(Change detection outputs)
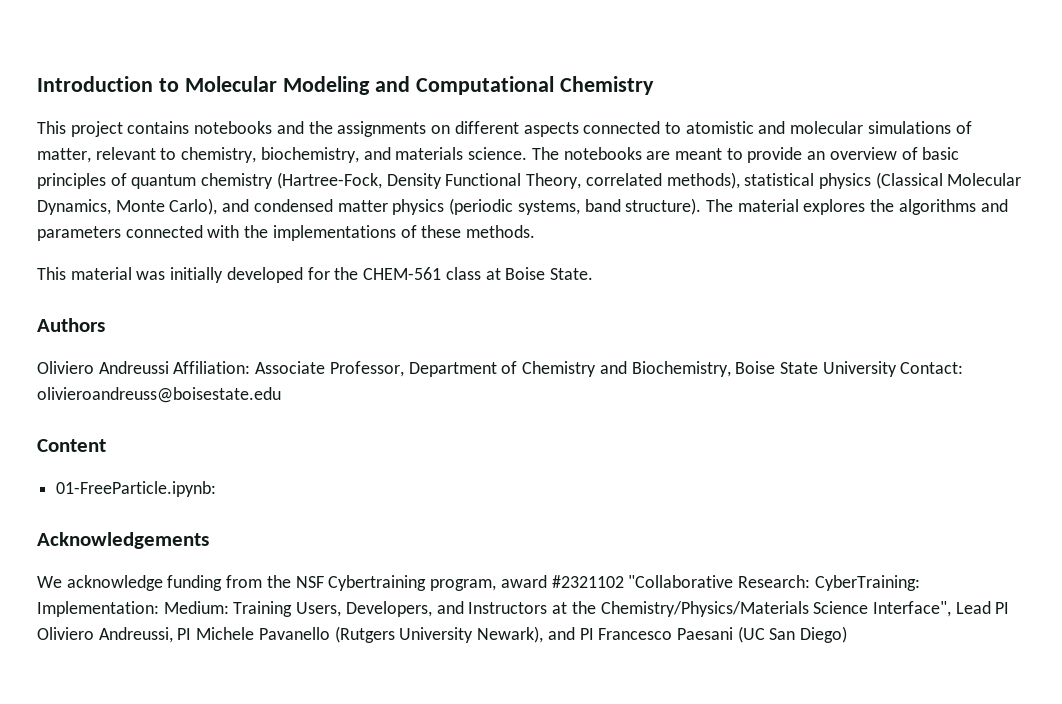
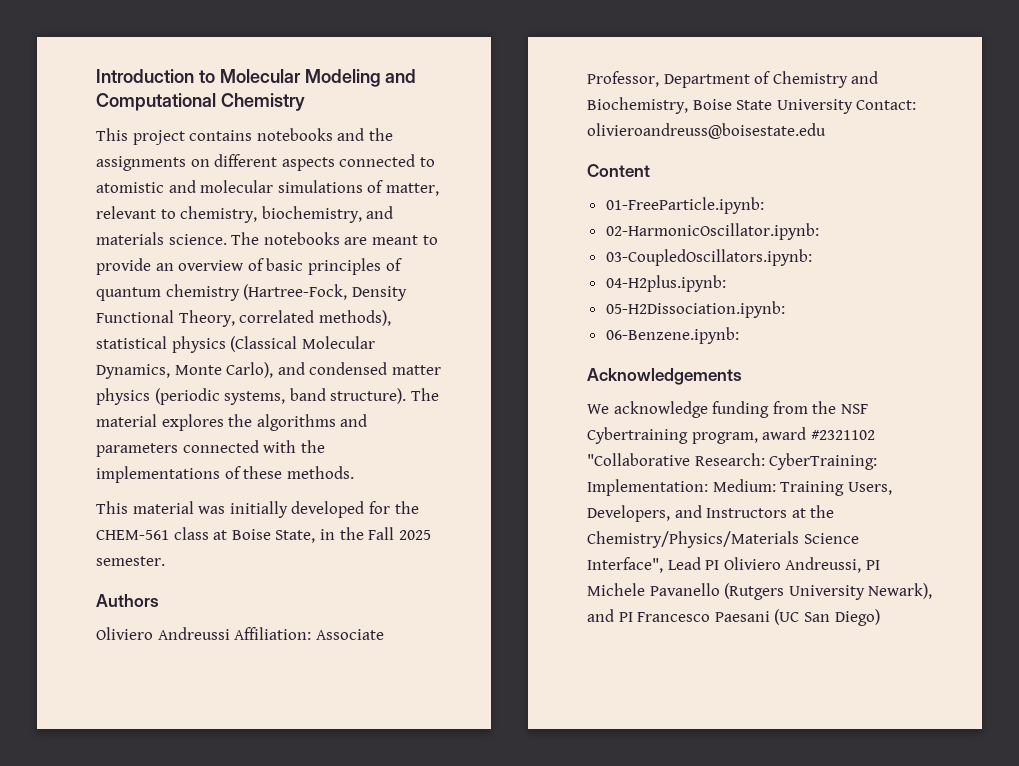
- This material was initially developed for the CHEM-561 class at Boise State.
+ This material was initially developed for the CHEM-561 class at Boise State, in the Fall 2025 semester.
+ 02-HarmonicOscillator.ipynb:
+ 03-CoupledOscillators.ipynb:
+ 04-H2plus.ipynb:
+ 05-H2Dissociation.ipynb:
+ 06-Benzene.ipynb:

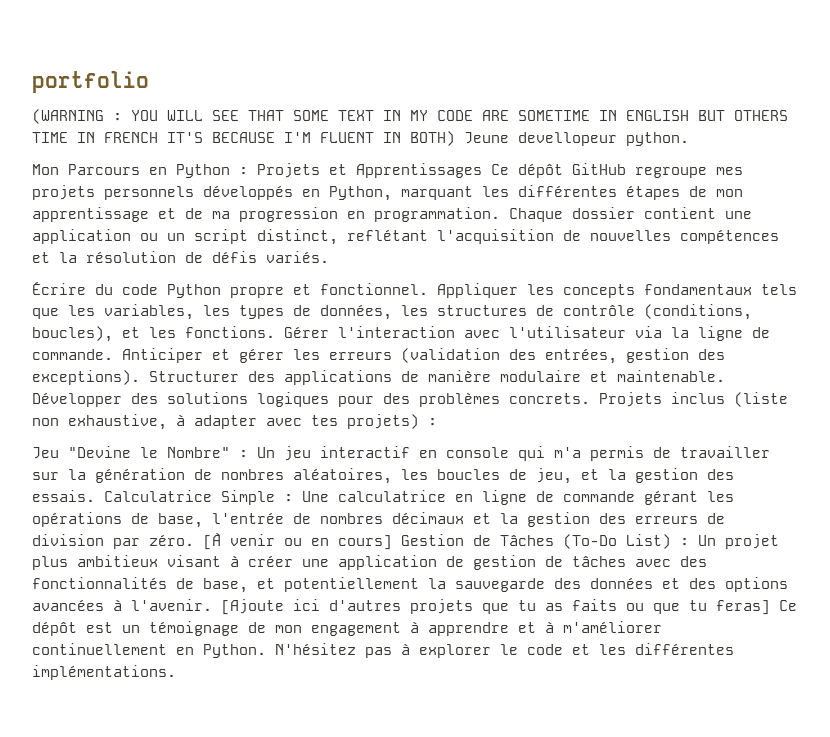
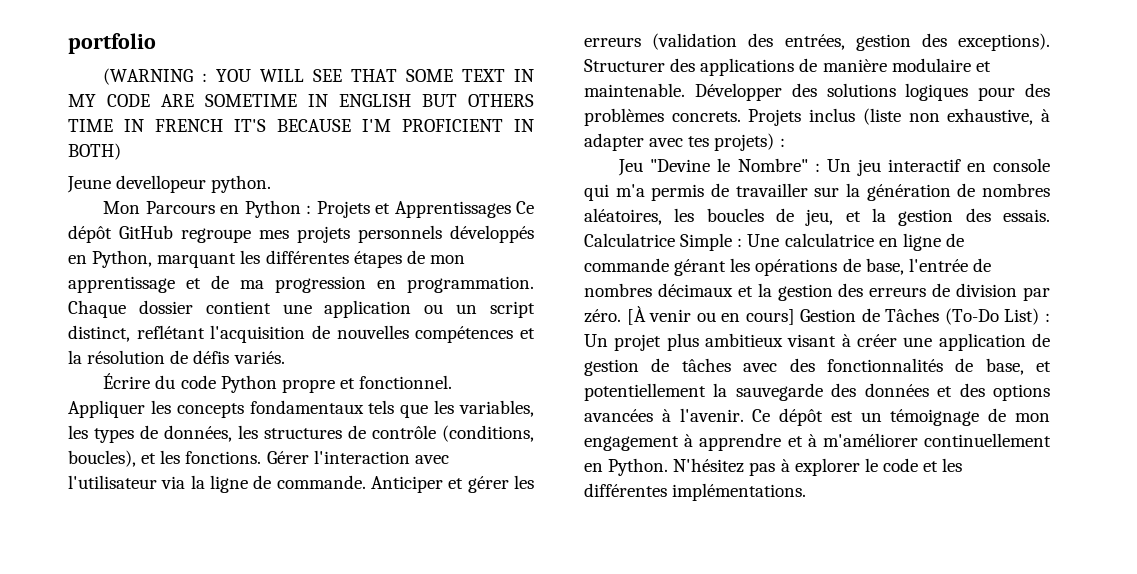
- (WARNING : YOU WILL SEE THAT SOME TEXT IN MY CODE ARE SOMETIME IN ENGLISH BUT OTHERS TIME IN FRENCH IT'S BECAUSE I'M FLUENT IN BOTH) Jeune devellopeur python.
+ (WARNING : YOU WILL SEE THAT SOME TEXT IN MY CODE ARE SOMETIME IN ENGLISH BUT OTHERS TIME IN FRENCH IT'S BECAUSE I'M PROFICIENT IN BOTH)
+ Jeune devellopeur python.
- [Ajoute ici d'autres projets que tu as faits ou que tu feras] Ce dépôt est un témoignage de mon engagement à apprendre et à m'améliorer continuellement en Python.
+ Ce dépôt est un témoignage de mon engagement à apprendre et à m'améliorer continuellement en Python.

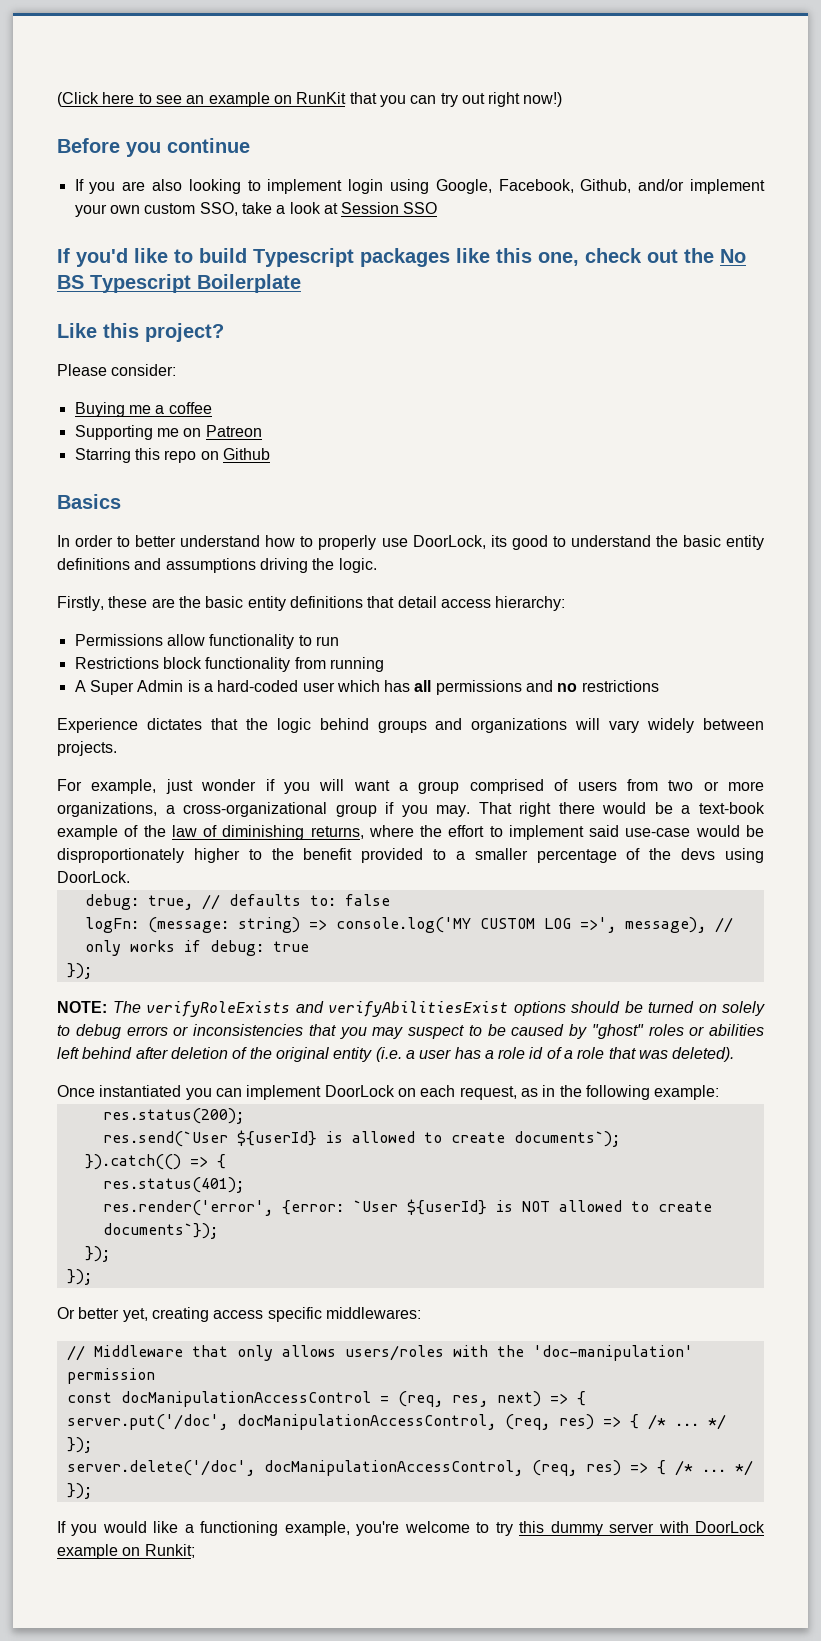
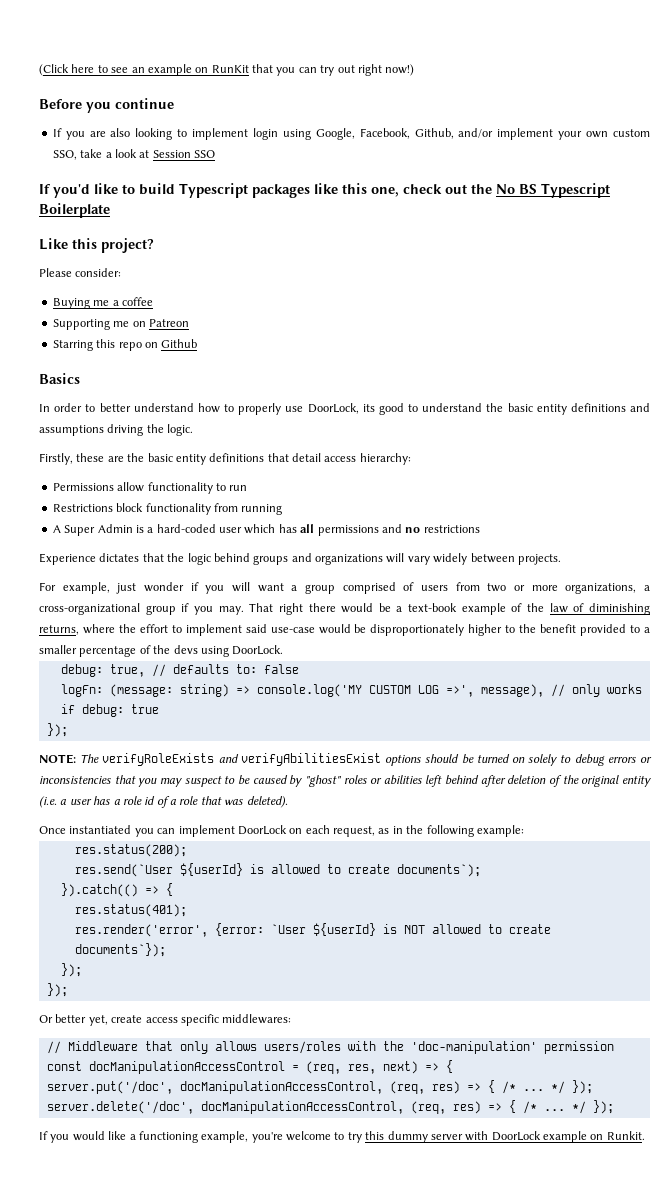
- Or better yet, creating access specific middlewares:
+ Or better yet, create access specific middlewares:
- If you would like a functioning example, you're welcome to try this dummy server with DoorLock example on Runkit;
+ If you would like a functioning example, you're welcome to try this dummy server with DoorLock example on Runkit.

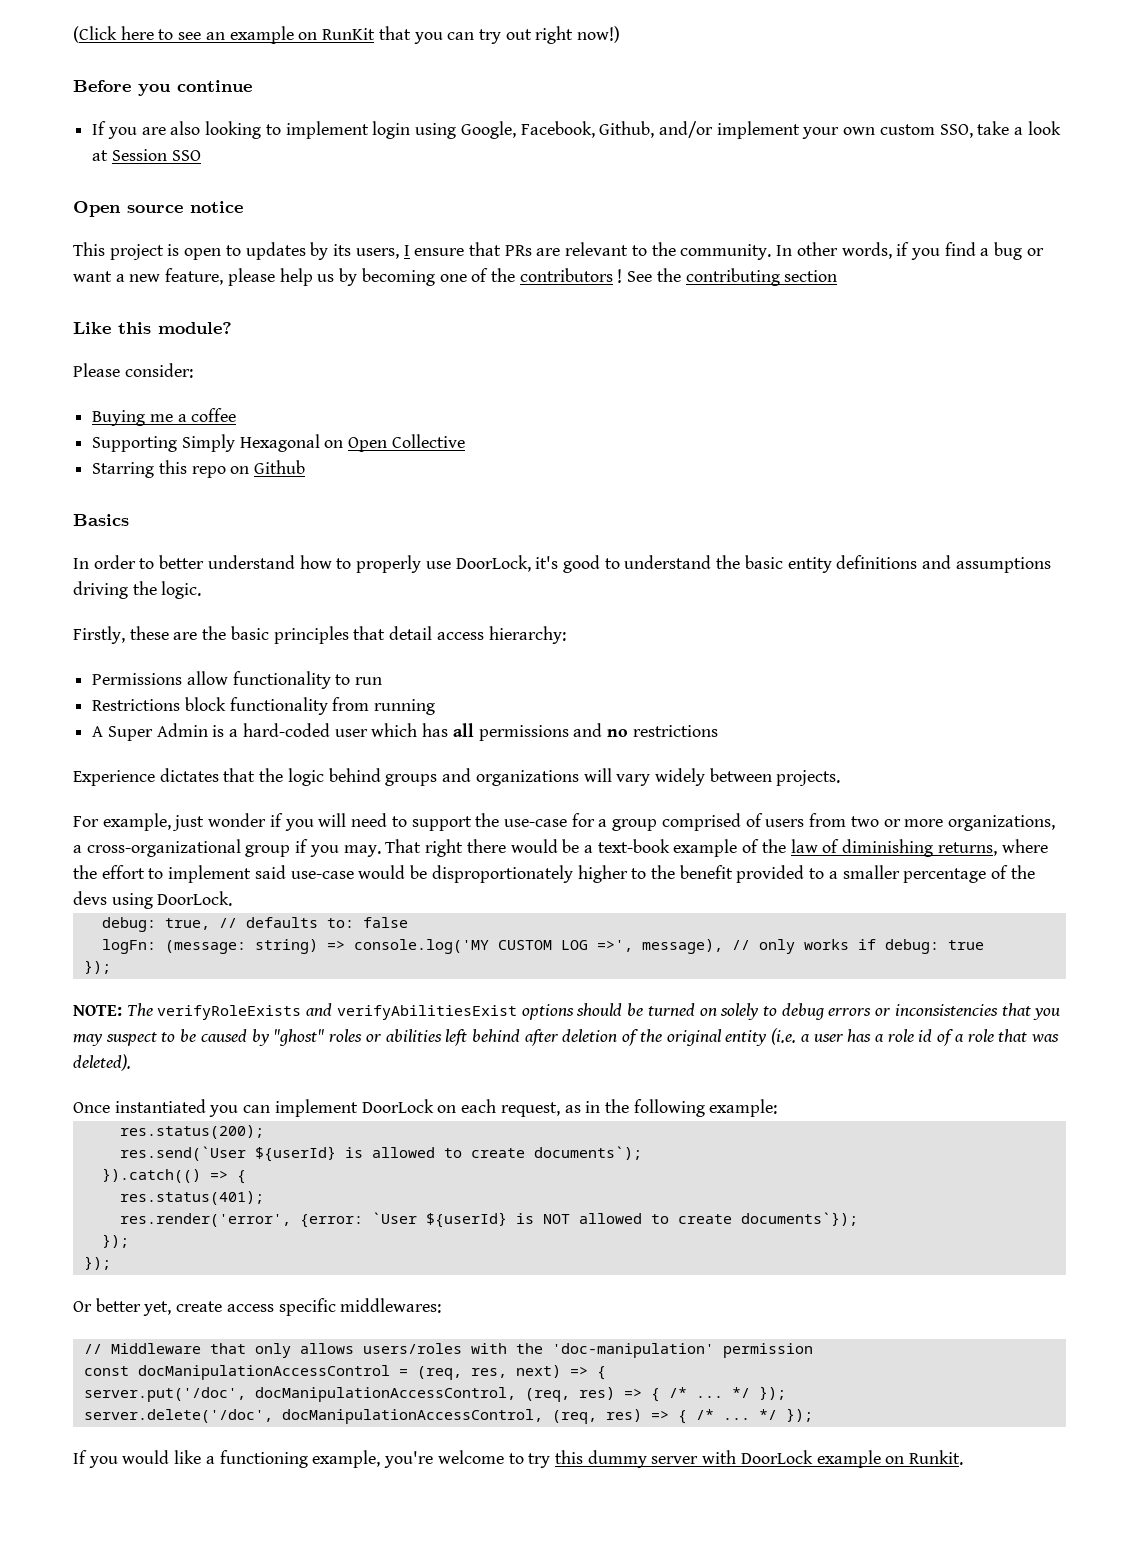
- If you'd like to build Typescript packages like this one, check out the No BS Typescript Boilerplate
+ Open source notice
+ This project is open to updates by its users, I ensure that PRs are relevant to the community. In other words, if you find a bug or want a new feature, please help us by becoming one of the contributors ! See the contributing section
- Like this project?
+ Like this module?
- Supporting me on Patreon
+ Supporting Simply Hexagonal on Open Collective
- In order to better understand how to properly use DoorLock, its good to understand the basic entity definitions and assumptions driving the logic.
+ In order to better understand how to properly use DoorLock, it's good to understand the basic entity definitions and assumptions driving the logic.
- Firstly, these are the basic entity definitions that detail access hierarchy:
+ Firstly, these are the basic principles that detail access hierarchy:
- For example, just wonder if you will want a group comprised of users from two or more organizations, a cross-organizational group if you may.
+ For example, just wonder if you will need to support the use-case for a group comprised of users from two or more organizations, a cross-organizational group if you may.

### WHAT YOU SHOULD DO
The response must hold only the lines above from the line with "the basic principles" through the line with "- For example, just", each copied exactly, both ends kept.

### RESULT FOR THIS EXERCISE
+ Firstly, these are the basic principles that detail access hierarchy:
- For example, just wonder if you will want a group comprised of users from two or more organizations, a cross-organizational group if you may.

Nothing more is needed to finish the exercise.